View on GitHub

clj-xpath

Simplified XPath for Clojure

clj-xpath API Reference

Creating a Document

The $x and related functions support Strings, and in many cases, other convenient types for these arguments. In all cases where it expects an XML Document it can be given a String, a byte array or a Document. Where an xpath expression is expected it will take either a String or a pre-compiled XPathExpression. The act of parsing an XML document or compiling an xpath expression is an expensive activity. With this flexibility, clj-xpath supports the convenience of in-line usage (with String data), as well as pre-parsed and pre-compiled instances for better performance.

(xml->doc doc) => org.w3c.dom.Document

Creates an org.w3c.dom.Document. The input document may be one of:

It is not necessary to pre-parse your documents to make use of the functions in clj-xpath, though doing so will significantly improve performance.

Applying XPath Expressions

($x xpexpr doc) => (map [...])

This is the main xpath application function. It takes an xpath expression (as a string) and a document and returns a sequence of matched elements as maps.

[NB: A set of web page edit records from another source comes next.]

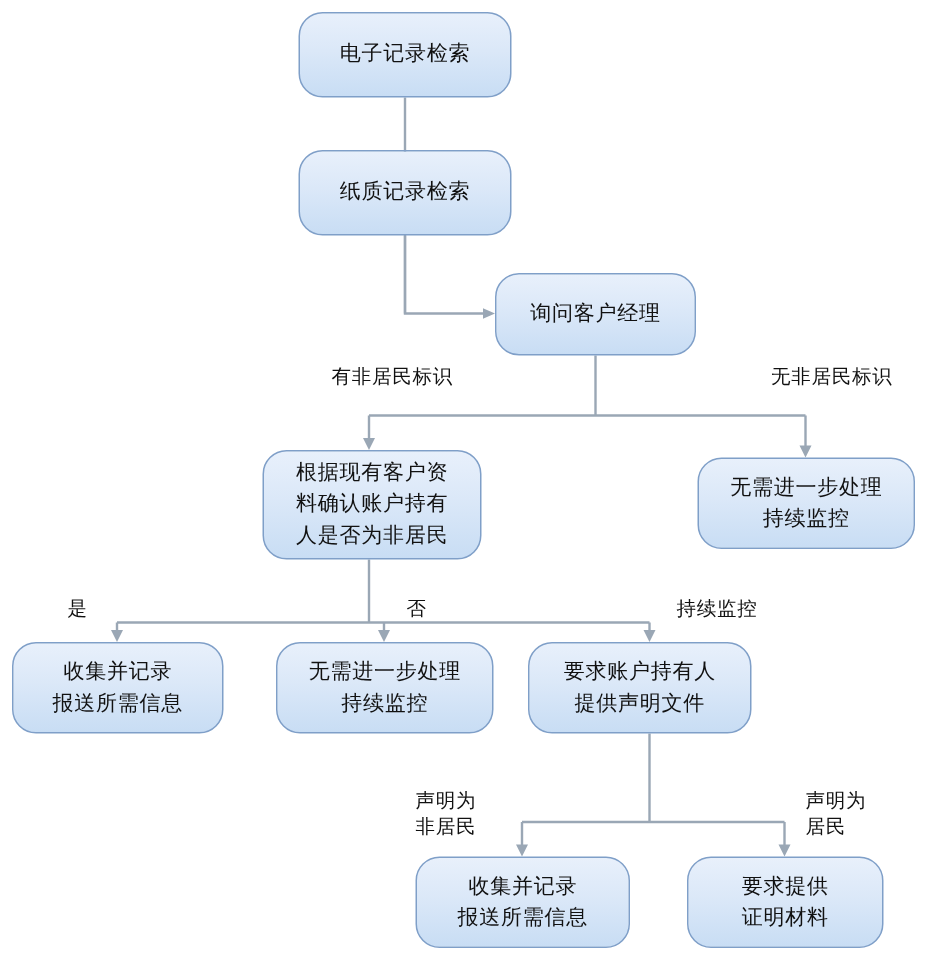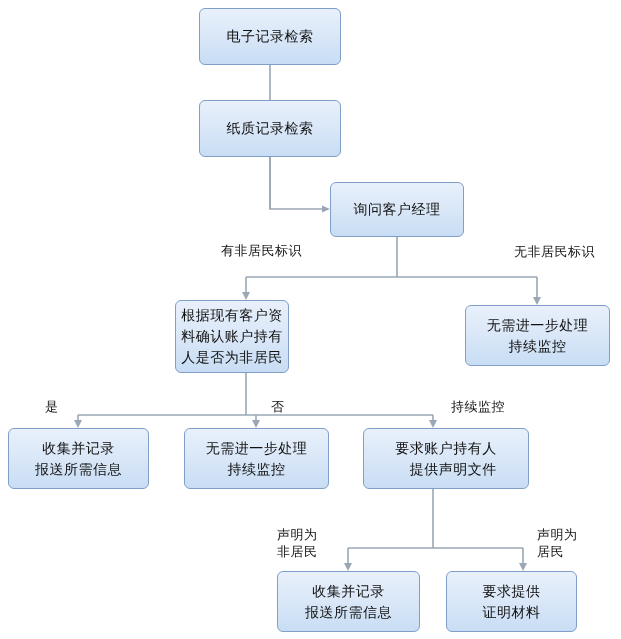--- a/index.html
+++ b/index.html
@@ -14,21 +14,21 @@
     position: relative;
     width: 621px;
     height: 639px;
     background: #ffffff;
     overflow: hidden;
   }
   .node {
     position: absolute;
     box-sizing: border-box;
     border: 1px solid #7f9fc8;
-    border-radius: 6px;
+    border-radius: 16px;
     background: linear-gradient(to bottom, #e8f0fb 0%, #dbe8f8 45%, #c8ddf4 100%);
     color: #111111;
     font-size: 14px;
     line-height: 21px;
     text-align: center;
     display: flex;
     align-items: center;
     justify-content: center;
     white-space: pre-line;
     letter-spacing: 0.5px;
@@ -93,43 +93,43 @@
     <path d="M 523 548 L 523 565"></path>
     <polygon points="523,571 519,563 527,563"></polygon>
   </svg>
 
   <div class="node" style="left:199px; top:8px; width:142px; height:57px;">电子记录检索</div>
 
   <div class="node" style="left:199px; top:100px; width:142px; height:57px;">纸质记录检索</div>
 
   <div class="node" style="left:330px; top:182px; width:134px; height:55px;">询问客户经理</div>
 
-  <div class="node" style="left:175px; top:300px; width:114px; height:73px;">根据现有客户资
+  <div class="node" style="left:175px; top:300px; width:146px; height:73px;">根据现有客户资
 料确认账户持有
 人是否为非居民</div>
 
   <div class="node" style="left:465px; top:305px; width:145px; height:61px;">无需进一步处理
 持续监控</div>
 
   <div class="node" style="left:8px; top:428px; width:141px; height:61px;">收集并记录
 报送所需信息</div>
 
   <div class="node" style="left:184px; top:428px; width:145px; height:61px;">无需进一步处理
 持续监控</div>
 
-  <div class="node" style="left:363px; top:428px; width:166px; height:61px;text-align:right;">要求账户持有人
+  <div class="node" style="left:352px; top:428px; width:149px; height:61px;">要求账户持有人
 提供声明文件</div>
 
   <div class="node" style="left:277px; top:571px; width:143px; height:61px;">收集并记录
 报送所需信息</div>
 
-  <div class="node" style="left:446px; top:571px; width:131px; height:61px;">要求提供
+  <div class="node" style="left:458px; top:571px; width:131px; height:61px;">要求提供
 证明材料</div>
 
-  <div class="edge-label" style="left:221px; top:243px;font-family:Liberation Mono, monospace;">有非居民标识</div>
+  <div class="edge-label" style="left:221px; top:243px;">有非居民标识</div>
 
   <div class="edge-label" style="left:474px; top:243px;margin-left:40px;">无非居民标识</div>
 
   <div class="edge-label" style="left:45px; top:398px;">是</div>
 
   <div class="edge-label" style="left:271px; top:398px;">否</div>
 
   <div class="edge-label" style="left:451px; top:398px;">持续监控</div>
 
   <div class="edge-label" style="left:277px; top:526px; text-align:left;">声明为

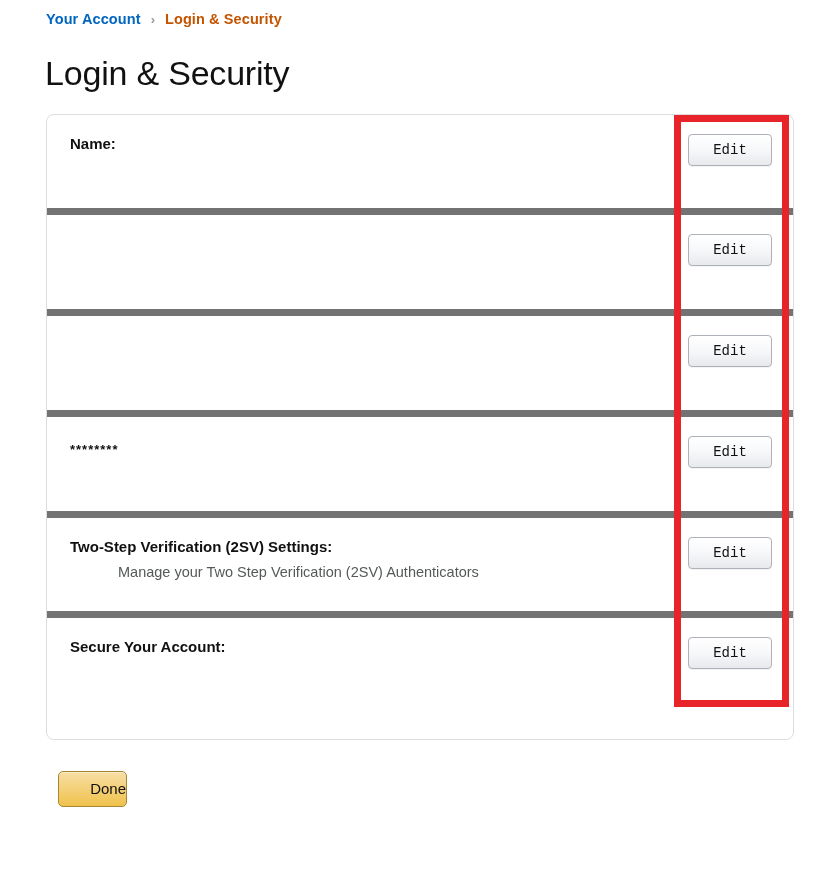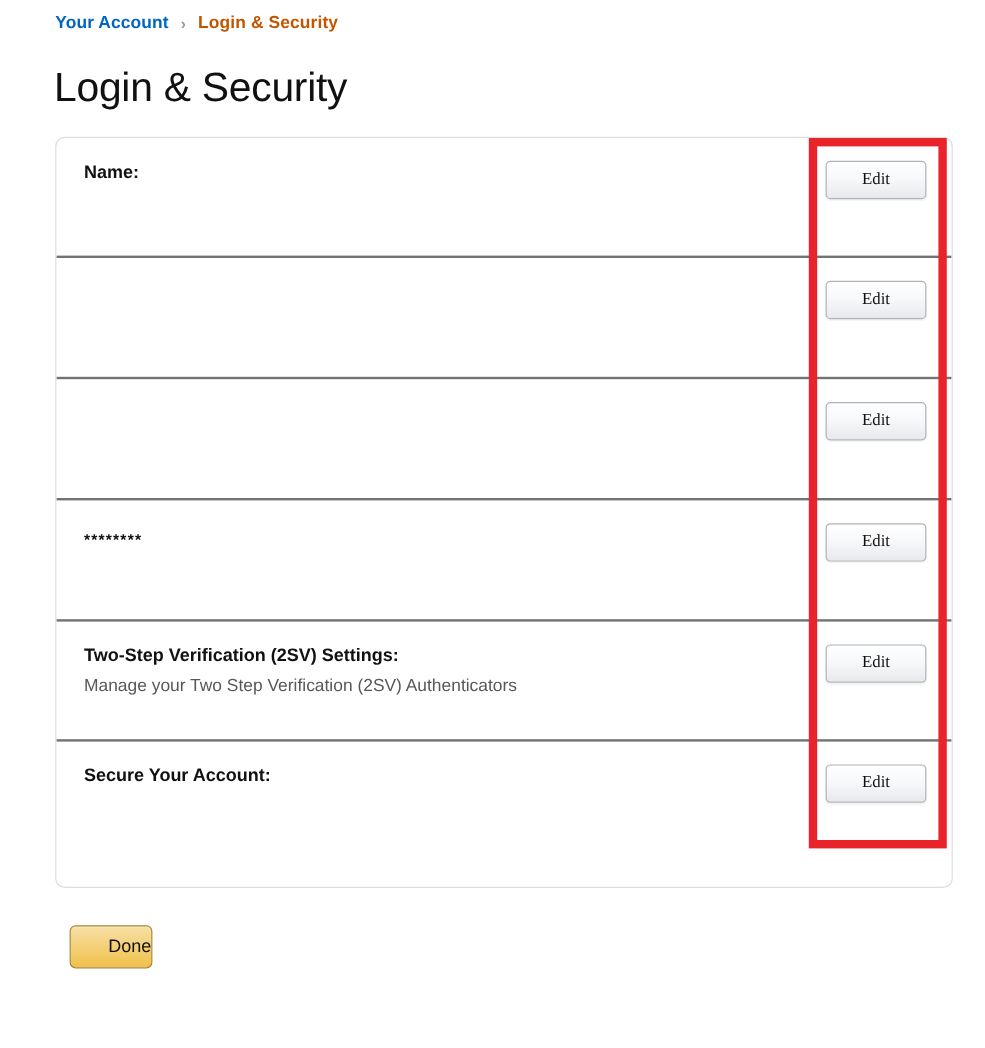--- a/index.html
+++ b/index.html
@@ -66,21 +66,21 @@
     height: 626px;
     border: 1px solid #dddddd;
     border-radius: 8px;
     background: #ffffff;
     box-sizing: border-box;
     overflow: hidden;
   }
   .row {
     position: relative;
     box-sizing: border-box;
-    border-bottom: 2px solid #737373;
+    border-bottom: 7px solid #737373;
     padding: 19px 0 0 23px;
   }
   .row:last-child {
     border-bottom: none;
   }
   .row-h100 { height: 100px; }
   .row-h101 { height: 101px; }
   .row-h124 { height: 124px; }
 
   .row-label {
@@ -97,34 +97,35 @@
     line-height: 19px;
     margin-top: 4px;
     letter-spacing: 1px;
   }
   .row-desc {
     font-size: 14.5px;
     color: #565959;
     line-height: 24px;
     margin-top: 3px;
     max-width: 590px;
+    margin-left: 48px;
   }
 
   
   .edit-btn {
     position: absolute;
     top: 19px;
     left: 641px;
     width: 84px;
     height: 32px;
     border: 1px solid #adb1b8;
     border-radius: 4px;
     background: linear-gradient(to bottom, #ffffff 0%, #f7f8fa 48%, #e7e9ec 100%);
     box-shadow: 0 1px 0 rgba(255,255,255,0.6) inset, 0 1px 1px rgba(0,0,0,0.05);
-    font-family: Liberation Serif, serif;
+    font-family: Liberation Mono, monospace;
     font-size: 14px;
     color: #111111;
     cursor: pointer;
     padding: 0;
     line-height: 30px;
     text-align: center;
   }
 
   
   .annotation-box {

The map contains the node’s tag, attributes, text content, the dom Node itself and a lazy sequence of the node’s children.

{ :tag      :tag-name
  :attrs    { :a "map" :of "the attributes" }
  :text     "the body content of the node and it's children"
  :node     org.w3c.dom.Node
  :children ...seq of children... }

Extraction Functions

($x:tag* xpexpr doc) => [:tag-name ...]
($x:text* xpexpr doc) => ["the content" ..]
($x:attrs* xpexpr doc) => [{:the "attrs" ...} ...]
($x:node* xpexpr doc) => [org.w3c.dom.Node ...]

These functions apply the xpath expression to the given document and return a sequence of the text, attrs or nodes respectively.

($x:tag? xpexpr doc) => [:tag-name ...]
($x:text? xpexpr doc) => ["the content" ..]
($x:attrs? xpexpr doc) => [{:the "attrs" ...} ...]
($x:node? xpexpr doc) => [org.w3c.dom.Node ...]

These functions apply the xpath expression to the given document and return either nil or the single result found. Unlinke the singleton forms (see below), these do not throw and exception (just returning nil).

($x:tag+ xpexpr doc) => [:tag-name ...]
($x:text+ xpexpr doc) => ["the content" ..]
($x:attrs+ xpexpr doc) => [{:the "attrs" ...} ...]
($x:node+ xpexpr doc) => [org.w3c.dom.Node ...]

These functions apply the xpath expression to the given document and return multiple results – throwing an exception if the xpath expression matches no elements.

($x:tag xpexpr doc) => :tag-name
($x:text xpexpr doc) => "the content"
($x:attrs xpexpr doc) => {:the "attrs" ...}
($x:node xpexpr doc) => org.w3c.dom.Node

These functions return the requested property from the single result of executing the xpath expression. If the xpath expression identifies less than 1 result or more than 1 result in the given document, an exception is raised.

(abs-path node) => xpath-expression (String)

Given a node extracted from a document (by any of the $x functions), returns an XPath expression (a String) that will locate the node in the document. This may not be the xpath that was used to extract the node, but will uniquely identify the node in the document.

Precompliation of XPath Expressions

(xp:compile xpexpr) => javax.xml.xpath.XPathExpression

Pre-compiles the xpath expression. In cases of repeated execution of an xpath expression this will improve performance.

Validation

Validation is off by default. Validation is controlled by optional parameters passed to xml-bytes->dom, or by overriding the dynamic var *validation* to true:

(ns your.namespace
  (:use clj-xpath.core))

(binding [*validation* false]
  ($x:text "/this" "<this>foo</this>"))

XPath and XML Namespaces

These examples assume the following XML document:

<atom:feed xml:base="http://nplhost:8042/sap/opu/sdata/IWFND/RMTSAMPLEFLIGHT/"
                  xmlns:atom="http://www.w3.org/2005/Atom"
                  xmlns:d="http://schemas.microsoft.com/ado/2007/08/dataservices"
                  xmlns:m="http://schemas.microsoft.com/ado/2007/08/dataservices/metadata"
                  xmlns:sap="http://www.sap.com/Protocols/SAPData">

  <atom:title>BookingCollection</atom:title>
  <atom:updated>2012-03-19T20:27:30Z</atom:updated>

  <atom:entry>
    <atom:author/>
  </atom:entry>

  <atom:entry>
    <atom:author/>
    <atom:content type="application/xml"/>
  </atom:entry>

</atom:feed>

To use the xpath library with an XML document that utilizes XML namespaces, you can make use of the `with-namespace-context` macro providing a map of aliases to the xmlns URL:

(def xml (slurp "fixtures/namespace1.xml"))
(with-namespace-context {"atom" "http://www.w3.org/2005/Atom"}
  ($x:text "//atom:title" xml-doc))
;; => BookingCollection

There is also a utility function that can pull the namespace declarations from the root node of your XML document:

(def xml (slurp "fixtures/namespace1.xml"))
(with-namespace-context (xmlnsmap-from-root-node xml-doc)
  ($x:text "//atom:title" xml-doc))
;; => BookingCollection